Once we are confident that the new version of the Pods is healthy and ready to handle live requests, we switch the traffic from old Pod replicas to the new replicas. This activity in Kubernetes can be done by updating the Service selector to match the new containers (tagged as green). As demonstrated in Figure 1-3, once the green containers handle all the traffic, the blue containers can be deleted and the resources freed for future Blue-Green deployments.

Blue-Green release
Figure 1-3. Blue-Green release

A benefit of the Blue-Green approach is that there’s only one version of the application serving requests, which reduces the complexity of handling multiple concurrent versions by the Service consumers. The downside is that it requires twice the application capacity while both blue and green containers are up and running. Also, there can be significant complications with long-running processes and database state drifts during the transitions.

Canary Release

Canary release is a way to softly deploy a new version of an application into production by replacing only a small subset of old instances with new ones. This technique reduces the risk of introducing a new version into production by letting only some of the consumers reach the updated version. When we are happy with the new version of our service and how it performed with a small sample of users, we can replace all the old instances with the new version in an additional step after this canary release. Figure 1-4 shows a canary release in action.

Canary release
Figure 1-4. Canary release

In Kubernetes, this technique can be implemented by creating a new ReplicaSet for the new container version (preferably using a Deployment) with a small replica count that can be used as the Canary instance. At this stage, the Service should direct some of the consumers to the updated Pod instances. After the canary release and once we are confident that everything with new ReplicaSet works as expected, we scale the new ReplicaSet up, and the old ReplicaSet down to zero. In a way, we are performing a controlled and user-tested incremental rollout.

Discussion

The Deployment primitive is an example of where Kubernetes turns the tedious process of manually updating applications into a declarative activity that can be repeated and automated. The out-of-the-box deployment strategies (rolling and recreate) control the replacement of old containers by new ones, and the release strategies (blue-green and canary) control how the new version becomes available to service consumers. The latter two release strategies are based on a human decision for the transition trigger and as a consequence are not fully automated but require human interaction.
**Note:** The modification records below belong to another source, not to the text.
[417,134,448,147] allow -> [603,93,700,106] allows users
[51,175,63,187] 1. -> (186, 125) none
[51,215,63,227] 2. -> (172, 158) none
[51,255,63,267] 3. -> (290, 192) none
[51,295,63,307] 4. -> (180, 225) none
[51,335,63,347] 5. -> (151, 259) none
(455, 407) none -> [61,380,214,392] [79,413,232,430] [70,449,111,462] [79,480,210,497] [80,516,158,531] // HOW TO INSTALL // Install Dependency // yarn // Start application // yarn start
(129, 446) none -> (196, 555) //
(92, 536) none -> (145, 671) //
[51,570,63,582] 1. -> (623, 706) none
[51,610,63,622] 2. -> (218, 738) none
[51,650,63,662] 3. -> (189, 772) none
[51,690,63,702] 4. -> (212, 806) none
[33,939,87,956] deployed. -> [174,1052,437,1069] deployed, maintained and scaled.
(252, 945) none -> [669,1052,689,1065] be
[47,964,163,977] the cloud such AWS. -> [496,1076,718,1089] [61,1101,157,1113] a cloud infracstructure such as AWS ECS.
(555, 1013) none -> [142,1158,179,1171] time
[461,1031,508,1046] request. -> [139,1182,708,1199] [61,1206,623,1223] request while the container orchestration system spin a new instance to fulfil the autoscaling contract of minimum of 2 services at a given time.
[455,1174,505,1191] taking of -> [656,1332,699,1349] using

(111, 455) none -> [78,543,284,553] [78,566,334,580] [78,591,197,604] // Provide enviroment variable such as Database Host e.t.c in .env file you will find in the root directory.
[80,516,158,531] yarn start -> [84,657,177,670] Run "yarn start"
Figure 1-5 shows a summary of the deployment and release strategies, showing instance counts during transitions.

Deployment and release strategies
Figure 1-5. Deployment and release strategies

Every software is different, and deploying complex systems usually requires additional steps and checks. The techniques discussed in this chapter cover the Pod update process, but do not include updating and rolling back other Pod dependencies such as ConfigMaps, Secrets, or other dependent services.
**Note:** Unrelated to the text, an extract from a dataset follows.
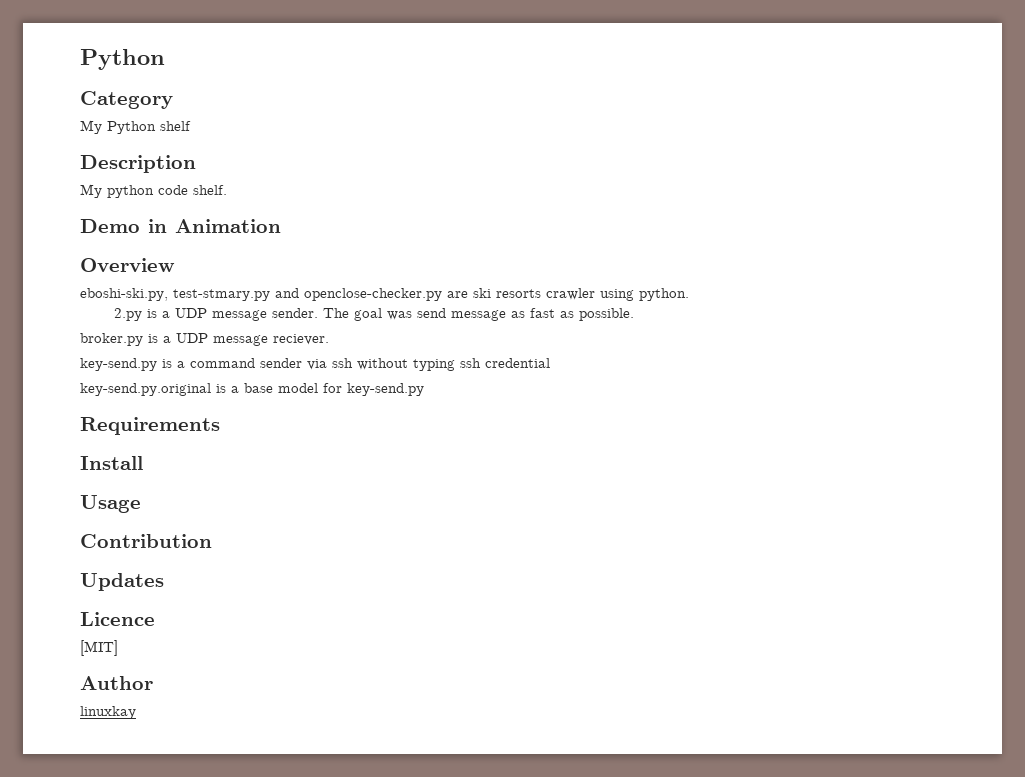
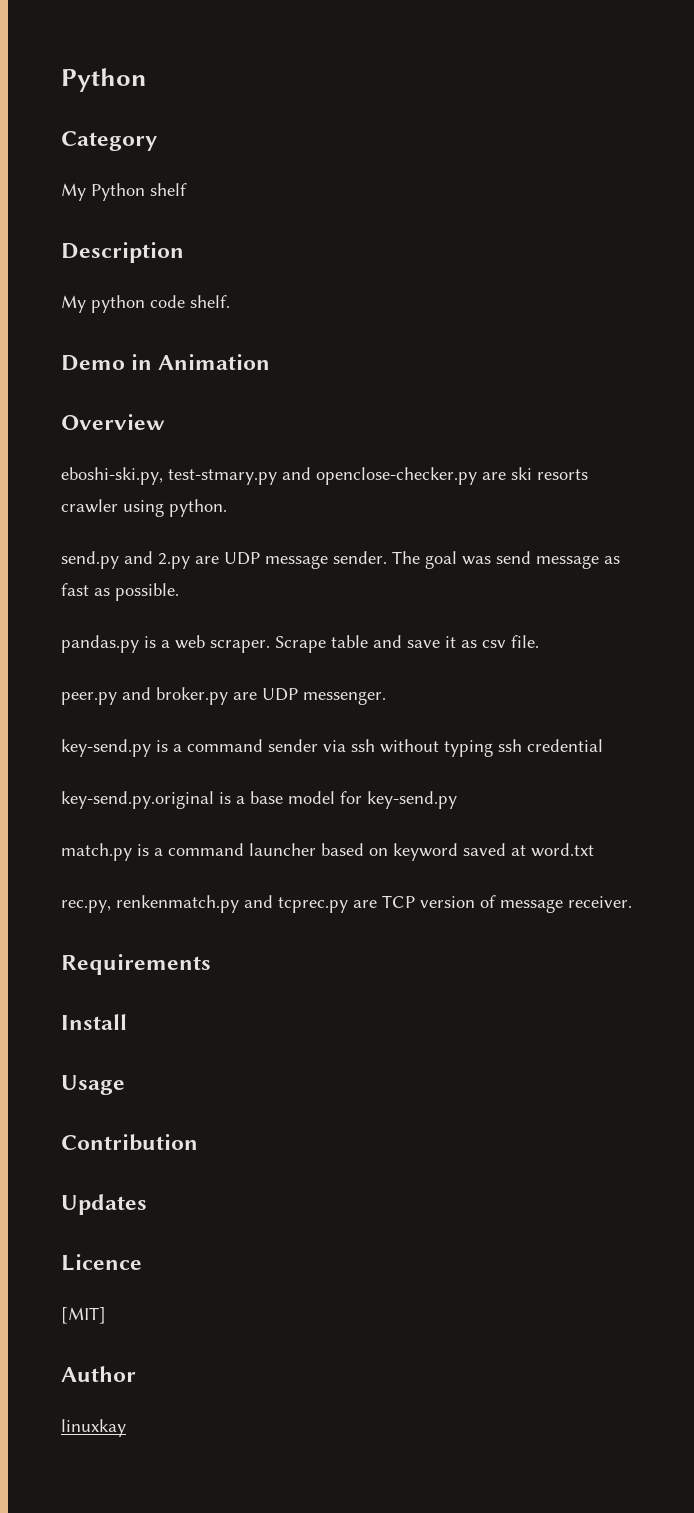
[113,308,170,321] 2.py is a -> [61,551,219,569] send.py and 2.py are
[80,333,329,346] broker.py is a UDP message reciever. -> [61,635,539,653] [61,687,386,705] pandas.py is a web scraper. Scrape table and save it as csv file. // peer.py and broker.py are UDP messenger.
(424, 389) none -> [61,843,594,861] [61,895,632,913] // match.py is a command launcher based on keyword saved at word.txt // rec.py, renkenmatch.py and tcprec.py are TCP version of message receiver.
One approach that works today is to create a script to manage the update process of services and their dependencies using the Deployment and other primitives discussed in this book. However, this imperative approach that describes the individual update steps does not match the declarative nature of Kubernetes.
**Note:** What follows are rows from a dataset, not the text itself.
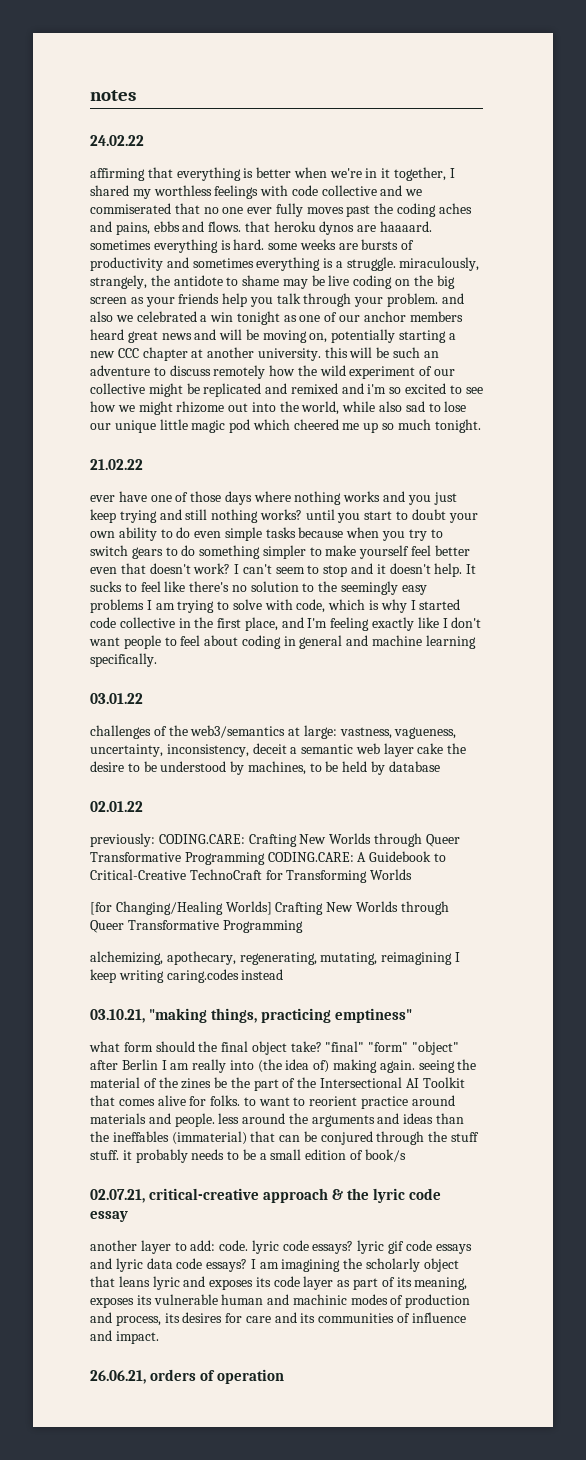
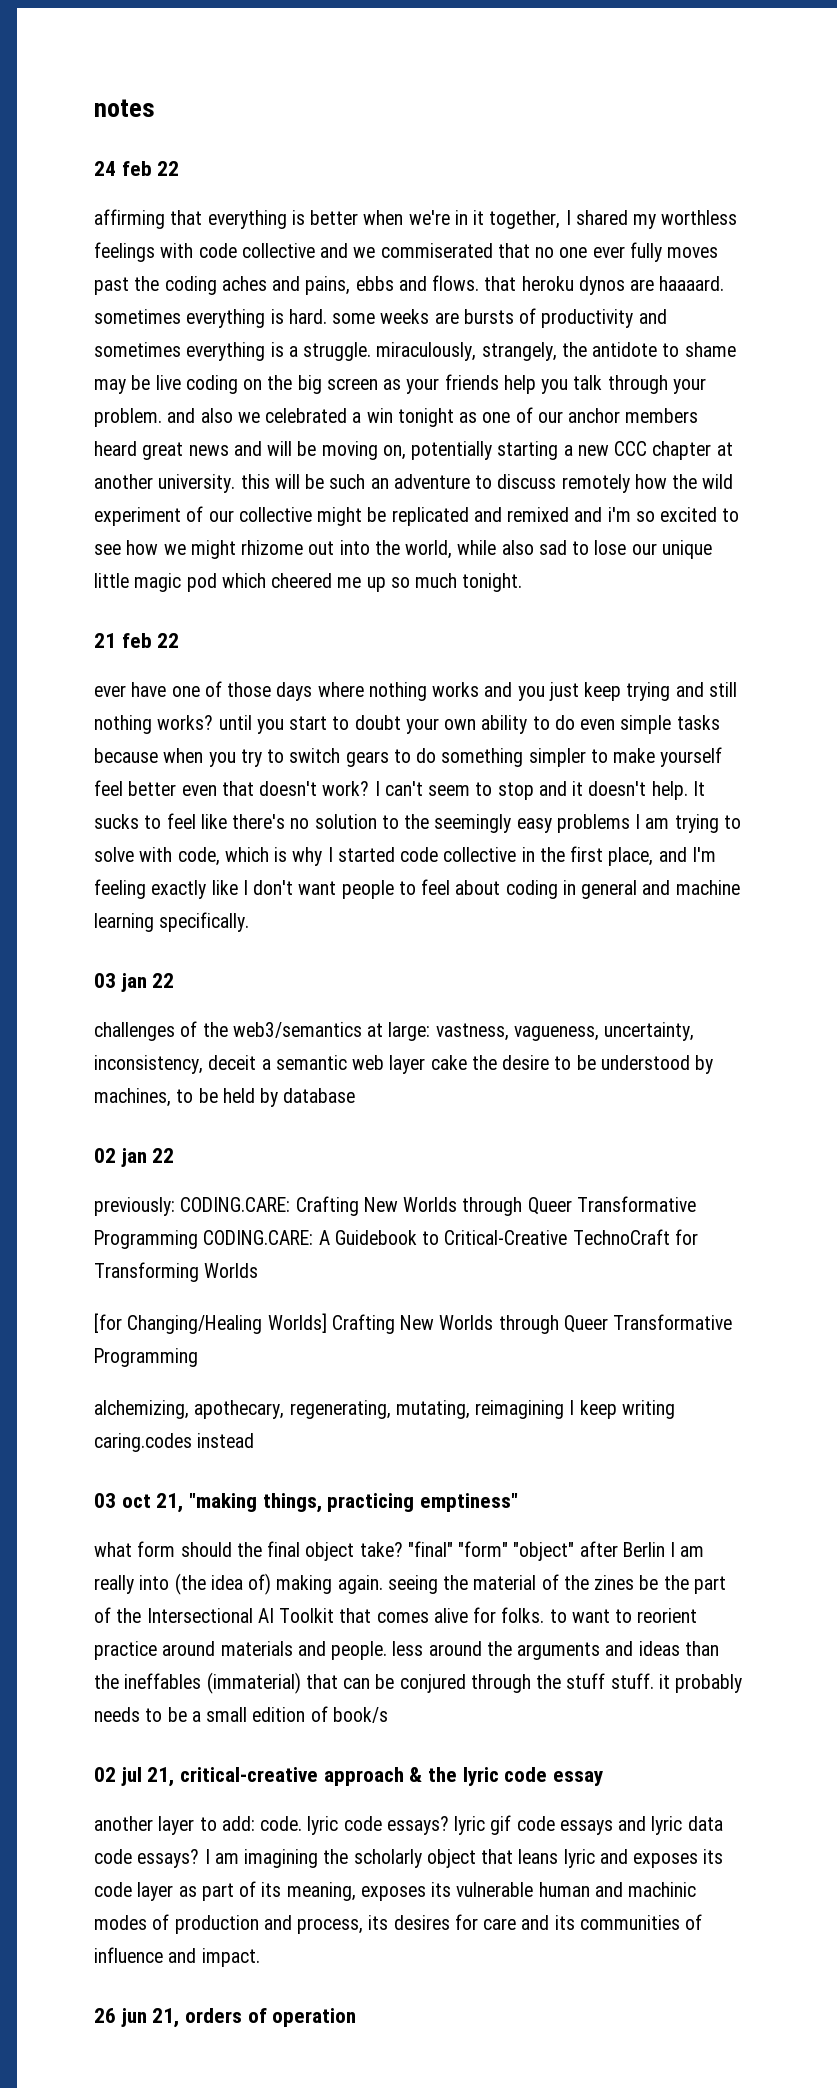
[90,135,144,146] 24.02.22 -> [94,161,180,176] 24 feb 22
[90,459,143,470] 21.02.22 -> [94,633,180,648] 21 feb 22
[90,693,143,704] 03.01.22 -> [94,973,175,992] 03 jan 22
[90,801,143,812] 02.01.22 -> [94,1148,175,1167] 02 jan 22
[90,1009,145,1023] 03.10.21, -> [94,1493,184,1513] 03 oct 21,
[90,1189,145,1203] 02.07.21, -> [94,1767,175,1787] 02 jul 21,
[90,1370,146,1384] 26.06.21, -> [94,2008,180,2028] 26 jun 21,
As an alternative, higher-level declarative approaches have emerged on top of Kubernetes. The most important platforms are described in “Higher-level Deployments”. Those techniques work with Operators (see Chapter 23) that take a declarative desciption of the rollout process and perform the necessary actions on the server side, some of them also including automatic rollbacks in case of an update error. For advanced, production-ready rollout scenarios, it is recommended to look at one of those extensions.

Regardless of the deployment strategy you are using, it is essential for Kubernetes to know when your application Pods are up and running to perform the required sequence of steps reaching the defined target deployment state. The next pattern, Health Probe, in Chapter 2 describes how your application can communicate its health state to Kubernetes.